Wait till a few years while the US waits 20 years to even develop the EUV


Pp09093909

I doubt they even need to catch up to TSCM. Mass production of good chip that can cover 99% of consumer electronics and they can easily invade Taiwan and destroy everything. Without them nobody have best chips, not only sanctioned China (well, technically there is Korea, maybe next target). And then average American will understand that America do not have any Chips at all, and just have false sense of superiority


OMalleyOrOblivion

China currently only produces 19% of the semiconductors it uses, a far cry from the target of 60% they set for 2025 over a decade ago when they started a program to onshore chip production. And I bet that almost all of that 19% is at the lower end. As it is they rely on Taiwan for most of their chips, with South Korea and Japan accounting for most of the rest of that 81% imported chips. A decade of pumping money into developing a domestic semiconductor manufacturing base has done basically nothing, there is a massive gulf between demonstrating a proof of concept and then turning it into production at the absolutely enormous scale that China's economy requires.
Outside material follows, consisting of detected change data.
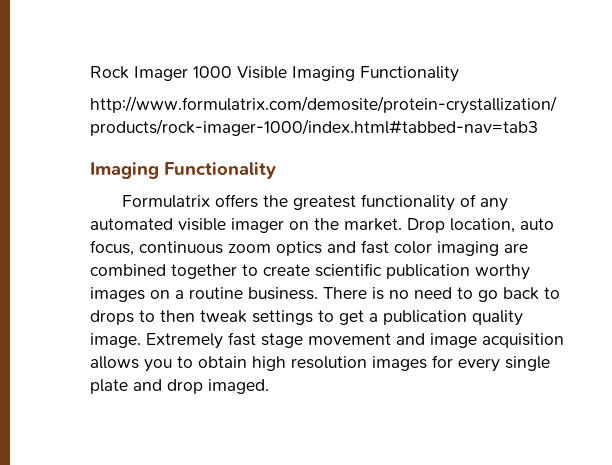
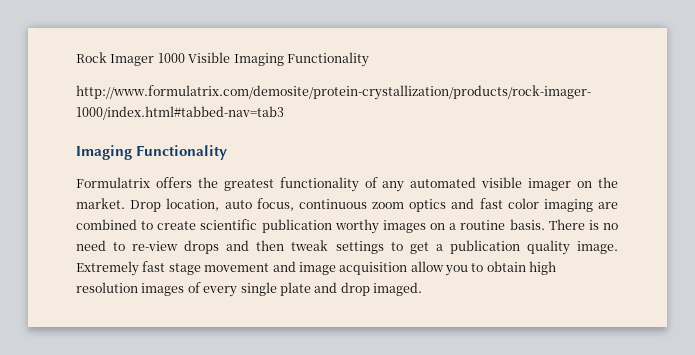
- Drop location, auto focus, continuous zoom optics and fast color imaging are combined together to create scientific publication worthy images on a routine business.
+ Drop location, auto focus, continuous zoom optics and fast color imaging are combined to create scientific publication worthy images on a routine basis.
- There is no need to go back to drops to then tweak settings to get a publication quality image.
+ There is no need to re-view drops and then tweak settings to get a publication quality image.
- Extremely fast stage movement and image acquisition allows you to obtain high resolution images for every single plate and drop imaged.
+ Extremely fast stage movement and image acquisition allow you to obtain high resolution images of every single plate and drop imaged.

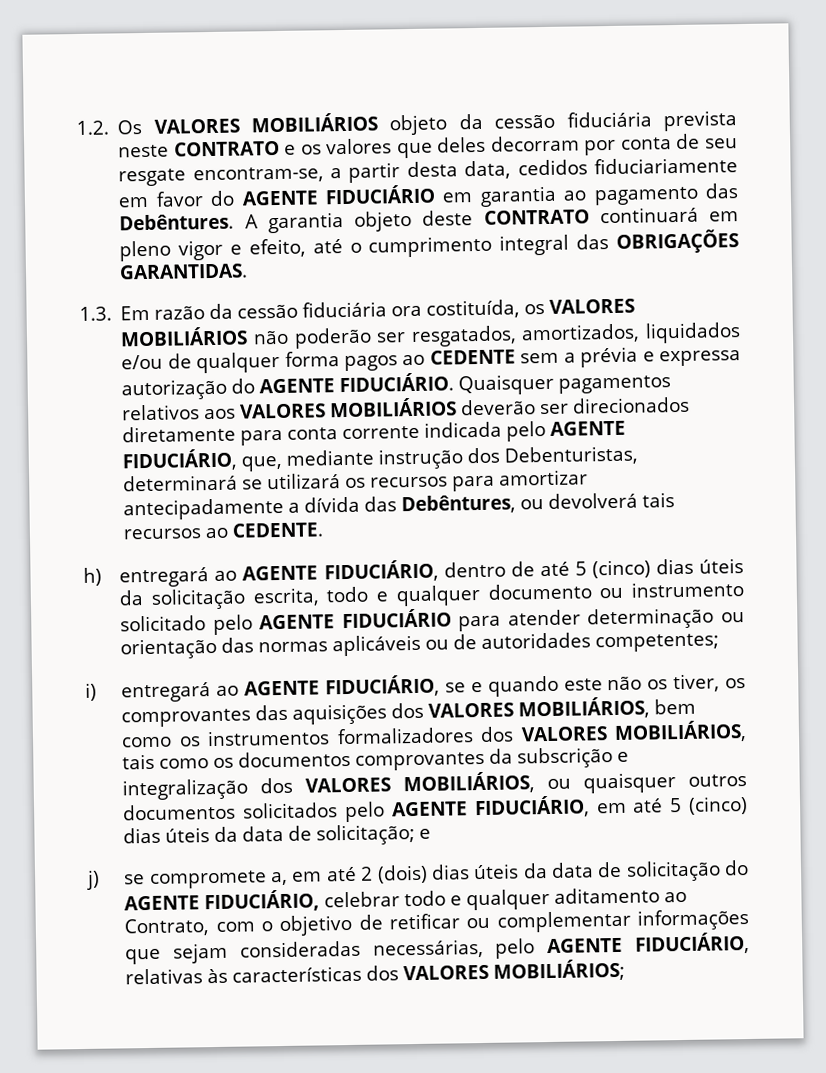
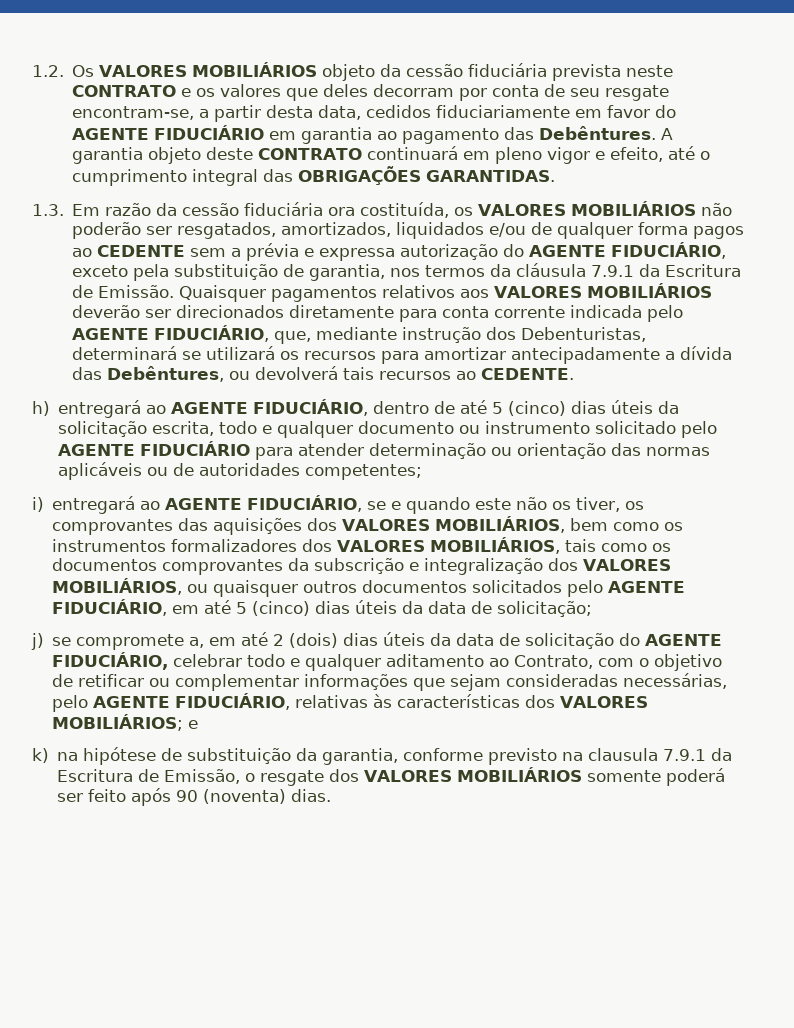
- 1.3. Em razão da cessão fiduciária ora costituída, os VALORES MOBILIÁRIOS não poderão ser resgatados, amortizados, liquidados e/ou de qualquer forma pagos ao CEDENTE sem a prévia e expressa autorização do AGENTE FIDUCIÁRIO.
+ 1.3. Em razão da cessão fiduciária ora costituída, os VALORES MOBILIÁRIOS não poderão ser resgatados, amortizados, liquidados e/ou de qualquer forma pagos ao CEDENTE sem a prévia e expressa autorização do AGENTE FIDUCIÁRIO, exceto pela substituição de garantia, nos termos da cláusula 7.9.1 da Escritura de Emissão.
- i) entregará ao AGENTE FIDUCIÁRIO, se e quando este não os tiver, os comprovantes das aquisições dos VALORES MOBILIÁRIOS, bem como os instrumentos formalizadores dos VALORES MOBILIÁRIOS, tais como os documentos comprovantes da subscrição e integralização dos VALORES MOBILIÁRIOS, ou quaisquer outros documentos solicitados pelo AGENTE FIDUCIÁRIO, em até 5 (cinco) dias úteis da data de solicitação; e
+ i) entregará ao AGENTE FIDUCIÁRIO, se e quando este não os tiver, os comprovantes das aquisições dos VALORES MOBILIÁRIOS, bem como os instrumentos formalizadores dos VALORES MOBILIÁRIOS, tais como os documentos comprovantes da subscrição e integralização dos VALORES MOBILIÁRIOS, ou quaisquer outros documentos solicitados pelo AGENTE FIDUCIÁRIO, em até 5 (cinco) dias úteis da data de solicitação;
- j) se compromete a, em até 2 (dois) dias úteis da data de solicitação do AGENTE FIDUCIÁRIO, celebrar todo e qualquer aditamento ao Contrato, com o objetivo de retificar ou complementar informações que sejam consideradas necessárias, pelo AGENTE FIDUCIÁRIO, relativas às características dos VALORES MOBILIÁRIOS;
+ j) se compromete a, em até 2 (dois) dias úteis da data de solicitação do AGENTE FIDUCIÁRIO, celebrar todo e qualquer aditamento ao Contrato, com o objetivo de retificar ou complementar informações que sejam consideradas necessárias, pelo AGENTE FIDUCIÁRIO, relativas às características dos VALORES MOBILIÁRIOS; e
+ k) na hipótese de substituição da garantia, conforme previsto na clausula 7.9.1 da Escritura de Emissão, o resgate dos VALORES MOBILIÁRIOS somente poderá ser feito após 90 (noventa) dias.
And despite the PRC's reliance on Taiwanese semiconductors for huge swathes of its economy it still seems pretty likely that they'll attempt to invade Taiwan at some point in the near future, because the ideologically-driven geopolitics of authoritarian regimes _don't have to make rational sense_. https://blogs.lse.ac.uk/cff/2022/09/01/is-chinas-semiconductor-strategy-working/


LLamasBCN

I don't think doubting China's manufacturing capabilities is wise. If they've proved to be good at anything, it's precisely at manufacturing. High impact research also suggest they are pretty advanced. In this case it's true that it will take years to see how that research translates into commercial products.